Good report Jon, looks like you and Jeff got on some nice fish. That is one manly Scamp. I heard your call on the radio (a little muffled) and tried to call you back but didn't get any answer, might have been a little out of range. We were 30 miles South of the pass.


----------



## Clay-Doh (Oct 2, 2007)

Sweet job Jon and Jeff!!! :clap


----------



## Telum Pisces (Sep 27, 2007)

> *Ocean Man (1/19/2009)*Good report Jon, looks like you and Jeff got on some nice fish. That is one manly Scamp. I heard your call on the radio (a little muffled) and tried to call you back but didn't get any answer, might have been a little out of range. We were 30 miles South of the pass.


Matt,

We were about 26 miles out.

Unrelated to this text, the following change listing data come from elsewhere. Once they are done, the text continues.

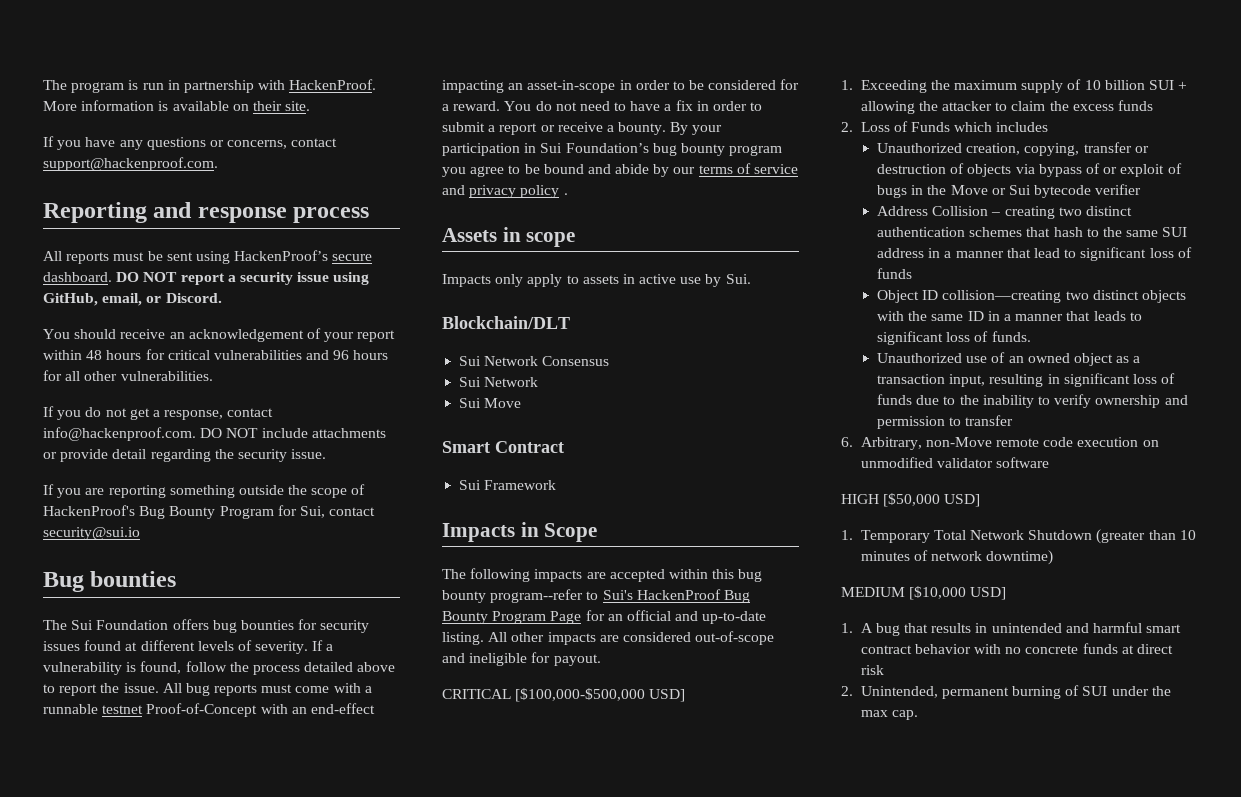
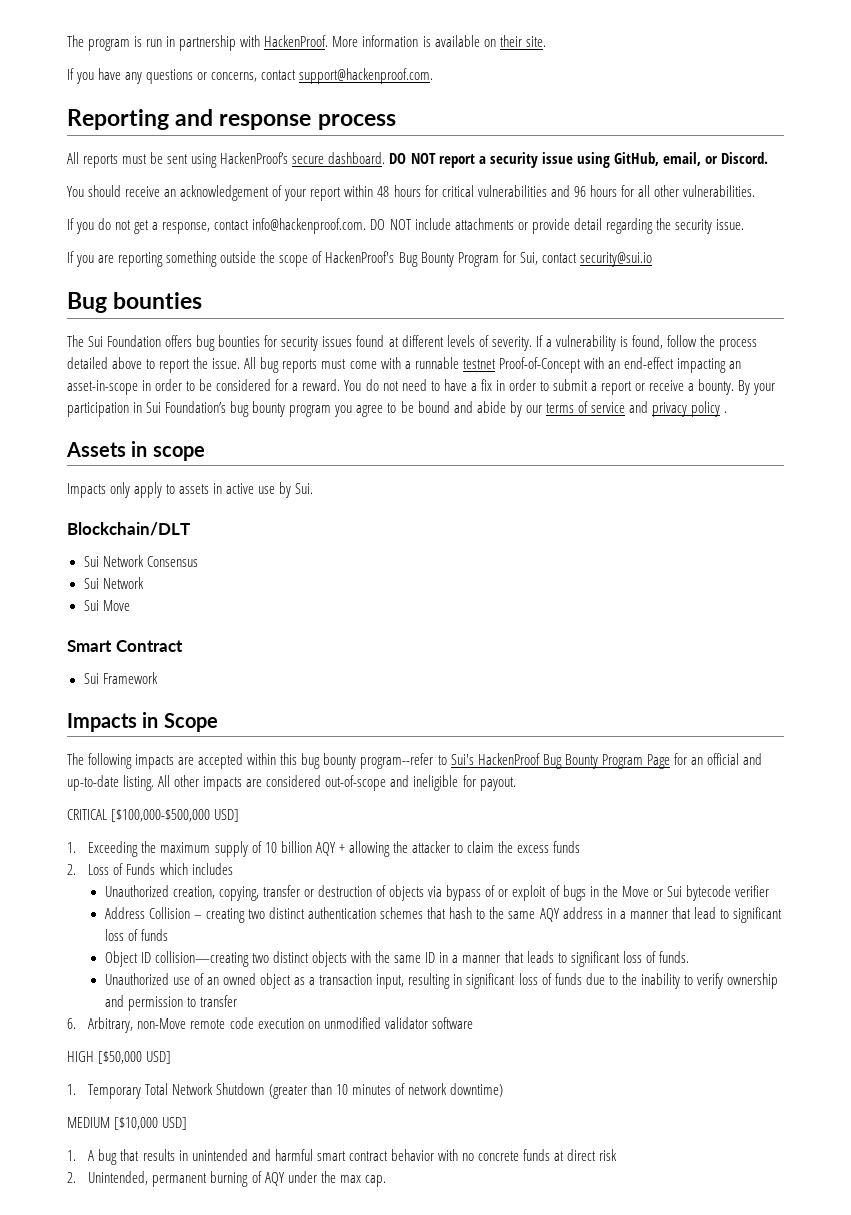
- 1. Exceeding the maximum supply of 10 billion SUI + allowing the attacker to claim the excess funds
+ 1. Exceeding the maximum supply of 10 billion AQY + allowing the attacker to claim the excess funds
- Address Collision – creating two distinct authentication schemes that hash to the same SUI address in a manner that lead to significant loss of funds
+ Address Collision – creating two distinct authentication schemes that hash to the same AQY address in a manner that lead to significant loss of funds
- 2. Unintended, permanent burning of SUI under the max cap.
+ 2. Unintended, permanent burning of AQY under the max cap.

So that shouldn't have been a problem. But who knows. Where's your report?


----------



## [email protected] (Mar 20, 2008)

Nice Scamp...Im the same way about the big AJ's...the monsters usaully show up once you pulled the trigger or towards the end of the dive when you know its not smart to try it...I want to go this winter Im just to big of a punk to go in the cold...Nice Trip!!!


----------



## naclh2oDave (Apr 8, 2008)

Awesome guys! Good for you. Your both bigger men than me! Glad you got some nice fish, awesome mango.


----------



## asago (Nov 11, 2008)

Awesome fish guys... Jeff don't forget to call me when you land in clearwater and let's get that book done!


----------